Crafting in the Age of Coronavirus
Updated: Mar 27, 2020
In the past few weeks, the Coronavirus Pandemic is forcing us to learn to live differently. We are trying our best not to panic, but that’s easier said than done when we watch other countries struggle to handle the crisis. One thing we know for sure is that we are all going to be spending a lot more time at home. As we find ways to entertain and distract ourselves, we offer the suggestion of handcrafts for all ages. You may think of clothespin dolls as more of a kid craft, but Mom and I have had even more fun as adults coming up with our designs. Today, I’m sharing with you our Vintage Nurse Doll (I’ll call her ‘Patience’) as we remember all the health professionals putting themselves on the front lines, working tirelessly to stop the spread of this disease. She is dressed to represent the women nurses in the early 1900’s. We looked at pictures from WW1 and the Spanish Flu Pandemic to design her uniform. It was surprising to see the variety of nurses caps. You see Patience here in front of the Quarantine Hospital at the old Columbia River Quarantine Station. This is where thousands of immigrants went through health inspection on the West Coast, so I’ve also included pictures of our Japanese lady and Chinese man with U.S. Public Health Service inspectors (click on arrows at the side of the picture to scroll through). We have a limited number of Victorian Nurse Dolls available and you can find our Japanese and Chinese Doll patterns in It's a Small World book. The Public Health Inspector could be made using the Salvation Army Man pattern in I Can't Believe That's a Clothespin! book.

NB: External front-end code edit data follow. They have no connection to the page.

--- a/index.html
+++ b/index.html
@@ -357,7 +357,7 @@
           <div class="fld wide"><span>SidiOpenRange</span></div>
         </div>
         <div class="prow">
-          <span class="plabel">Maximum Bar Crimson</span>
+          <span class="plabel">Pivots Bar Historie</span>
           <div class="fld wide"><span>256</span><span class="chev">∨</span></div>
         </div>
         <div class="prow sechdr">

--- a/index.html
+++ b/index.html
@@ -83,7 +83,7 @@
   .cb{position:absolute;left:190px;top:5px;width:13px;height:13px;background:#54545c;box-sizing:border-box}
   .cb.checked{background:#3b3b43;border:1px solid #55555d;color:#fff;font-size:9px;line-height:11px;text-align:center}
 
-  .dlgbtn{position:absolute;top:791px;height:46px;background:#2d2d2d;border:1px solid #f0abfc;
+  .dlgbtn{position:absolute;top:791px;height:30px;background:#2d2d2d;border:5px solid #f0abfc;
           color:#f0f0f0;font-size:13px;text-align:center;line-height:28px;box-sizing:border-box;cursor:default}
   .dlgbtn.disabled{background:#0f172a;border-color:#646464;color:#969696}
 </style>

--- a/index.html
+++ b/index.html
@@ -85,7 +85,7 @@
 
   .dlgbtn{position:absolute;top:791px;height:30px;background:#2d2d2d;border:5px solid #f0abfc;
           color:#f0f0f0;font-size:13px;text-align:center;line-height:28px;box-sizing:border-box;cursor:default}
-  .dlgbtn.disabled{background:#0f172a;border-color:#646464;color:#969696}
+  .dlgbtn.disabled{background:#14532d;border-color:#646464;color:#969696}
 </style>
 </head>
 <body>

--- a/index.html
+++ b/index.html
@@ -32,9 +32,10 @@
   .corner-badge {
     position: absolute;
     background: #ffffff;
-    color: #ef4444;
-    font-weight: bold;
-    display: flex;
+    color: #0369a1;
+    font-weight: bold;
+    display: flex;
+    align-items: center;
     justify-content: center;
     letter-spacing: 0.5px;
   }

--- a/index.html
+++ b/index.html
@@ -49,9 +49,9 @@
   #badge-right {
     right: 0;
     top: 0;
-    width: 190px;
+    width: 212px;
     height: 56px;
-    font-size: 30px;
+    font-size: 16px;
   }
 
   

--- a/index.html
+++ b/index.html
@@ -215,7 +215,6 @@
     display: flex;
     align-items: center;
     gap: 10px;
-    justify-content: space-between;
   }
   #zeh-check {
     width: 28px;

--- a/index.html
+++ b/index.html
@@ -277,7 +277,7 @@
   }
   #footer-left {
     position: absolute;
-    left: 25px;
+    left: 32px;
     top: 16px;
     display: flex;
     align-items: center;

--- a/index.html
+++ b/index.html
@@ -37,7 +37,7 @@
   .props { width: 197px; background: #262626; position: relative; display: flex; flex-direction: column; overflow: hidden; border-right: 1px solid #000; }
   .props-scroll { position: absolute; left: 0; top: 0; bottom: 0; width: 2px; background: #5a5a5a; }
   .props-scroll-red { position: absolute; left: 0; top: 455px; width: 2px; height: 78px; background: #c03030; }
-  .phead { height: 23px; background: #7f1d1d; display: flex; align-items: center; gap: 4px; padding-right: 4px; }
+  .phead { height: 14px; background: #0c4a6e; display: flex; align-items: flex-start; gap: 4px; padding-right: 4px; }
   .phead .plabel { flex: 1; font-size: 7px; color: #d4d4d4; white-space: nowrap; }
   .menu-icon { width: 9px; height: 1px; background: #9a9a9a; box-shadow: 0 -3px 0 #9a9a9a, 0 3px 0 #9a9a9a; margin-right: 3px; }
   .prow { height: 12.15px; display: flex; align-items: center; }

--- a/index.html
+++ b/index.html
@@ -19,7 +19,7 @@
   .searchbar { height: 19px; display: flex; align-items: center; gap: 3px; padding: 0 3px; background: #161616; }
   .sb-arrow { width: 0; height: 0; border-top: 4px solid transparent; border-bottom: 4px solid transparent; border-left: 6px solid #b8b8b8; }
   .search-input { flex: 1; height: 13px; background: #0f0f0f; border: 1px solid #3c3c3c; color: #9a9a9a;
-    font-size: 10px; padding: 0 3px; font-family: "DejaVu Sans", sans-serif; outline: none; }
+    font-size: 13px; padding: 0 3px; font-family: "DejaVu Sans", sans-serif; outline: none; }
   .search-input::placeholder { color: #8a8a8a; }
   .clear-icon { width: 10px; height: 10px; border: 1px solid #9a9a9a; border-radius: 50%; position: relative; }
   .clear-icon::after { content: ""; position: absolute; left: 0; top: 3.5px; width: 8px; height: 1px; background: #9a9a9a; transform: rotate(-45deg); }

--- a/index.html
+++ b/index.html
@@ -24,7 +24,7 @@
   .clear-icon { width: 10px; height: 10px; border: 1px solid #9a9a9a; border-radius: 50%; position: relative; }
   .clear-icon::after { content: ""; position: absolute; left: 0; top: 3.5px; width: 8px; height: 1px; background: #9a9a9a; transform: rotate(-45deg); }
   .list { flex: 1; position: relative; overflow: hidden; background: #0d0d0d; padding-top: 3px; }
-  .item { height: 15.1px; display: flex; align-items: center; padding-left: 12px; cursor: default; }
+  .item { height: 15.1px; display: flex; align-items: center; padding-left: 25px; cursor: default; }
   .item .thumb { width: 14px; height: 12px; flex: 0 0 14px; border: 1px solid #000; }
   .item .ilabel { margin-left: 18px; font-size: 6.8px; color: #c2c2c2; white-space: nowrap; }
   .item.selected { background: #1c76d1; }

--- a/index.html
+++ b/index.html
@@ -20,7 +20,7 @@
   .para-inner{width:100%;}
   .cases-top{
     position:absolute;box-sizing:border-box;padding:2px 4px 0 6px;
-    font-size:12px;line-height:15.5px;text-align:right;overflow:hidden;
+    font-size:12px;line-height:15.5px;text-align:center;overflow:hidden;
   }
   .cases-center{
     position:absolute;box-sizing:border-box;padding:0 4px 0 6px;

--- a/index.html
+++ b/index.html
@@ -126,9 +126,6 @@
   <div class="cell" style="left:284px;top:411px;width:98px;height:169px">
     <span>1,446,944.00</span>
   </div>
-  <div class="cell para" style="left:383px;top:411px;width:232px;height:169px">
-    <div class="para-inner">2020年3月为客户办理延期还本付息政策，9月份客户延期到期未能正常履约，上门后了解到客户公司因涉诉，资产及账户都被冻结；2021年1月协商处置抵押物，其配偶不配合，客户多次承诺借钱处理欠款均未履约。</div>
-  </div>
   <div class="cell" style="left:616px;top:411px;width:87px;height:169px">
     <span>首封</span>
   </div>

You may know that our ‘Clothespin Museum’ is located at the old Columbia River Quarantine Station, a piece of family property on the National Historic Register. In order to save the Quarantine Hospital building from deteriorating, Mom (Nancy) began selling clothespin designs to craft magazines for the extra money needed for repairs and maintenance. That was a long time ago and since then we’ve created a non-profit organization which serves that purpose along with opening it to the Public as a free museum. We like to call it ‘the museum that clothespins built!’ Because of the medical history, we have a warm place in our hearts for public health professionals. We just had to make a clothespin nurse! If you find yourself near the mouth of the Columbia River, we’d love to see you at both the Quarantine Station Hospital www.knapptoncoveheritagecenter.org and the Clothespin Museum. However, check the website for hours, as we won’t open until it is safe to do so.